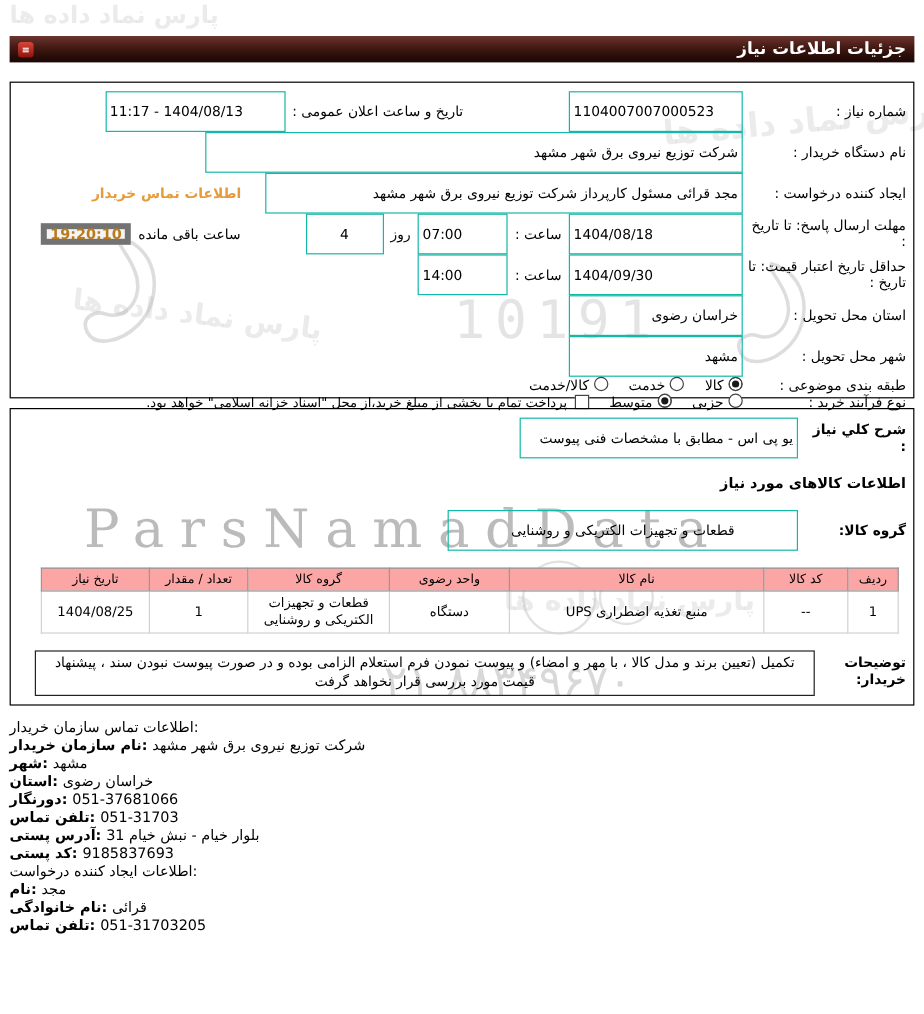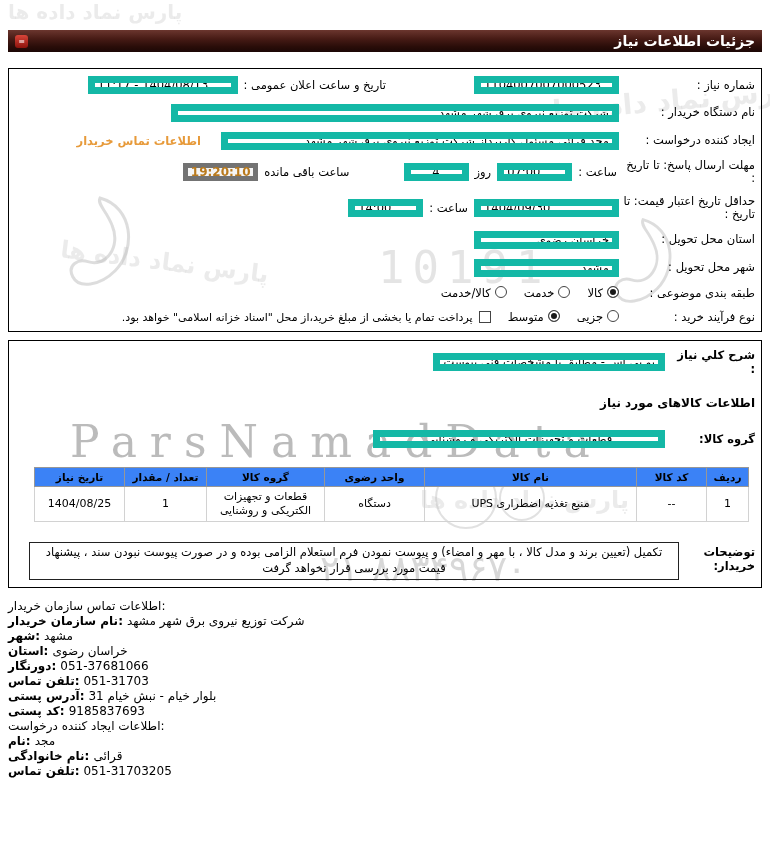--- a/index.html
+++ b/index.html
@@ -27,21 +27,21 @@
     color:#fff;font-size:8px;line-height:13px;text-align:center;flex:none}
 
   
   .box{position:absolute;z-index:1;left:8px;width:754px;box-sizing:border-box;border:1px solid #000;
     direction:rtl;padding:7px 6px;display:flex;flex-direction:column;justify-content:space-between}
   .form-box{top:68px;height:264px}
   .details-box{top:340px;height:248px}
 
   .frow{display:flex;align-items:center;column-gap:4px}
   .flabel{width:132px;flex:none;font-size:11.5px;line-height:13px}
-  .fin{border:7px solid #14b8a6;height:18px;box-sizing:border-box;background:transparent;font-family:inherit;
+  .fin{border:1px solid #14b8a6;height:34px;box-sizing:border-box;background:transparent;font-family:inherit;
     font-size:11.5px;padding:0 3px;color:#000;outline:none}
   .rtlv{direction:rtl;text-align:right}
   .ltrv{direction:ltr;text-align:left}
   .ctr{text-align:center}
   .w145{width:145px}.w150{width:150px}.w448{width:448px}.w398{width:398px}.w75{width:75px}.w65{width:65px}
   .slabel{font-size:11.5px;margin:0 2px;flex:none}
   .biggap{margin-right:84px}
   .contact-link{color:#e79a3a;font-weight:bold;font-size:11.5px;margin-right:16px;cursor:pointer;flex:none}
   .timer{width:75px;height:18px;box-sizing:border-box;border:5px solid #737373;background:rgba(244,244,244,.9);
     color:#b97a1d;font-size:12px;font-weight:bold;display:flex;align-items:center;justify-content:center;direction:ltr;flex:none}
@@ -51,21 +51,21 @@
   .radio.checked{background:#191919;box-shadow:inset 0 0 0 2px #fff}
   .rlabel{font-size:11.5px}
   .checkbox{width:12px;height:12px;border:1px solid #444;background:#fff;flex:none;margin-left:6px;box-sizing:border-box}
   .treasury{font-size:11px;white-space:nowrap}
 
   .drow{display:flex;align-items:center;column-gap:4px}
   .dlabel{font-weight:bold;font-size:11.5px;flex:none;width:86px;line-height:14px}
   .w232{width:232px}.w292{width:292px}
   .dtitle{font-weight:bold;font-size:12px}
   .itbl{border-collapse:collapse;direction:rtl;width:714px;table-layout:fixed;align-self:flex-start;margin-left:0;margin-right:6px}
-  .itbl th{background:#3b82f6;border:1px solid #979797;font-size:10.5px;font-weight:bold;padding:3px 1px}
+  .itbl th{background:#fca5a5;border:1px solid #979797;font-size:10.5px;font-weight:normal;padding:3px 1px}
   .itbl td{border:1px solid #d2d2d2;font-size:11px;text-align:center;padding:3px 2px;line-height:14px}
   .notes-row{display:flex;align-items:flex-start}
   .notes-label{width:64px;flex:none;font-weight:bold;font-size:11.5px;line-height:14px;padding-top:3px}
   .notes-box{flex:1;margin-left:14px;margin-right:12px;border:1px solid #222;min-height:32px;font-size:11.5px;
     line-height:15.5px;text-align:center;padding:2px 8px}
 
   
   .contact{position:absolute;z-index:1;top:599px;left:8px;width:754px;font-size:12px;line-height:15px}
   .cline{display:flex;gap:4px;direction:ltr}
   .chead{font-weight:normal}
@@ -116,20 +116,21 @@
     </div>
 
     <div class="frow">
       <span class="flabel">ایجاد کننده درخواست :</span>
       <input class="fin w398 rtlv" readonly="" value="مجد قرائی مسئول کارپرداز شرکت توزیع نیروی برق شهر مشهد" style="">
       <span class="contact-link">اطلاعات تماس خریدار</span>
     </div>
 
     <div class="frow">
       <span class="flabel">مهلت ارسال پاسخ: تا تاریخ :</span>
+      <input class="fin w145 ltrv" readonly="" value="1404/08/18" style="">
       <span class="slabel">ساعت :</span>
       <input class="fin w75 ltrv" readonly="" value="07:00" style="">
       <span class="slabel">روز</span>
       <input class="fin w65 ctr" readonly="" value="4" style="">
       <span class="slabel remain">ساعت باقی مانده</span>
       <span class="timer">19:20:10</span>
     </div>
 
     <div class="frow">
       <span class="flabel">حداقل تاریخ اعتبار قیمت: تا تاریخ :</span>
────────────────────
* Your goal *
All entries above should be returned exactly, apart from their pictures.

* Response area *
--- a/index.html
+++ b/index.html
@@ -27,21 +27,21 @@
     color:#fff;font-size:8px;line-height:13px;text-align:center;flex:none}
 
   
   .box{position:absolute;z-index:1;left:8px;width:754px;box-sizing:border-box;border:1px solid #000;
     direction:rtl;padding:7px 6px;display:flex;flex-direction:column;justify-content:space-between}
   .form-box{top:68px;height:264px}
   .details-box{top:340px;height:248px}
 
   .frow{display:flex;align-items:center;column-gap:4px}
   .flabel{width:132px;flex:none;font-size:11.5px;line-height:13px}
-  .fin{border:7px solid #14b8a6;height:18px;box-sizing:border-box;background:transparent;font-family:inherit;
+  .fin{border:1px solid #14b8a6;height:34px;box-sizing:border-box;background:transparent;font-family:inherit;
     font-size:11.5px;padding:0 3px;color:#000;outline:none}
   .rtlv{direction:rtl;text-align:right}
   .ltrv{direction:ltr;text-align:left}
   .ctr{text-align:center}
   .w145{width:145px}.w150{width:150px}.w448{width:448px}.w398{width:398px}.w75{width:75px}.w65{width:65px}
   .slabel{font-size:11.5px;margin:0 2px;flex:none}
   .biggap{margin-right:84px}
   .contact-link{color:#e79a3a;font-weight:bold;font-size:11.5px;margin-right:16px;cursor:pointer;flex:none}
   .timer{width:75px;height:18px;box-sizing:border-box;border:5px solid #737373;background:rgba(244,244,244,.9);
     color:#b97a1d;font-size:12px;font-weight:bold;display:flex;align-items:center;justify-content:center;direction:ltr;flex:none}
@@ -51,21 +51,21 @@
   .radio.checked{background:#191919;box-shadow:inset 0 0 0 2px #fff}
   .rlabel{font-size:11.5px}
   .checkbox{width:12px;height:12px;border:1px solid #444;background:#fff;flex:none;margin-left:6px;box-sizing:border-box}
   .treasury{font-size:11px;white-space:nowrap}
 
   .drow{display:flex;align-items:center;column-gap:4px}
   .dlabel{font-weight:bold;font-size:11.5px;flex:none;width:86px;line-height:14px}
   .w232{width:232px}.w292{width:292px}
   .dtitle{font-weight:bold;font-size:12px}
   .itbl{border-collapse:collapse;direction:rtl;width:714px;table-layout:fixed;align-self:flex-start;margin-left:0;margin-right:6px}
-  .itbl th{background:#3b82f6;border:1px solid #979797;font-size:10.5px;font-weight:bold;padding:3px 1px}
+  .itbl th{background:#fca5a5;border:1px solid #979797;font-size:10.5px;font-weight:normal;padding:3px 1px}
   .itbl td{border:1px solid #d2d2d2;font-size:11px;text-align:center;padding:3px 2px;line-height:14px}
   .notes-row{display:flex;align-items:flex-start}
   .notes-label{width:64px;flex:none;font-weight:bold;font-size:11.5px;line-height:14px;padding-top:3px}
   .notes-box{flex:1;margin-left:14px;margin-right:12px;border:1px solid #222;min-height:32px;font-size:11.5px;
     line-height:15.5px;text-align:center;padding:2px 8px}
 
   
   .contact{position:absolute;z-index:1;top:599px;left:8px;width:754px;font-size:12px;line-height:15px}
   .cline{display:flex;gap:4px;direction:ltr}
   .chead{font-weight:normal}
@@ -116,20 +116,21 @@
     </div>
 
     <div class="frow">
       <span class="flabel">ایجاد کننده درخواست :</span>
       <input class="fin w398 rtlv" readonly="" value="مجد قرائی مسئول کارپرداز شرکت توزیع نیروی برق شهر مشهد" style="">
       <span class="contact-link">اطلاعات تماس خریدار</span>
     </div>
 
     <div class="frow">
       <span class="flabel">مهلت ارسال پاسخ: تا تاریخ :</span>
+      <input class="fin w145 ltrv" readonly="" value="1404/08/18" style="">
       <span class="slabel">ساعت :</span>
       <input class="fin w75 ltrv" readonly="" value="07:00" style="">
       <span class="slabel">روز</span>
       <input class="fin w65 ctr" readonly="" value="4" style="">
       <span class="slabel remain">ساعت باقی مانده</span>
       <span class="timer">19:20:10</span>
     </div>
 
     <div class="frow">
       <span class="flabel">حداقل تاریخ اعتبار قیمت: تا تاریخ :</span>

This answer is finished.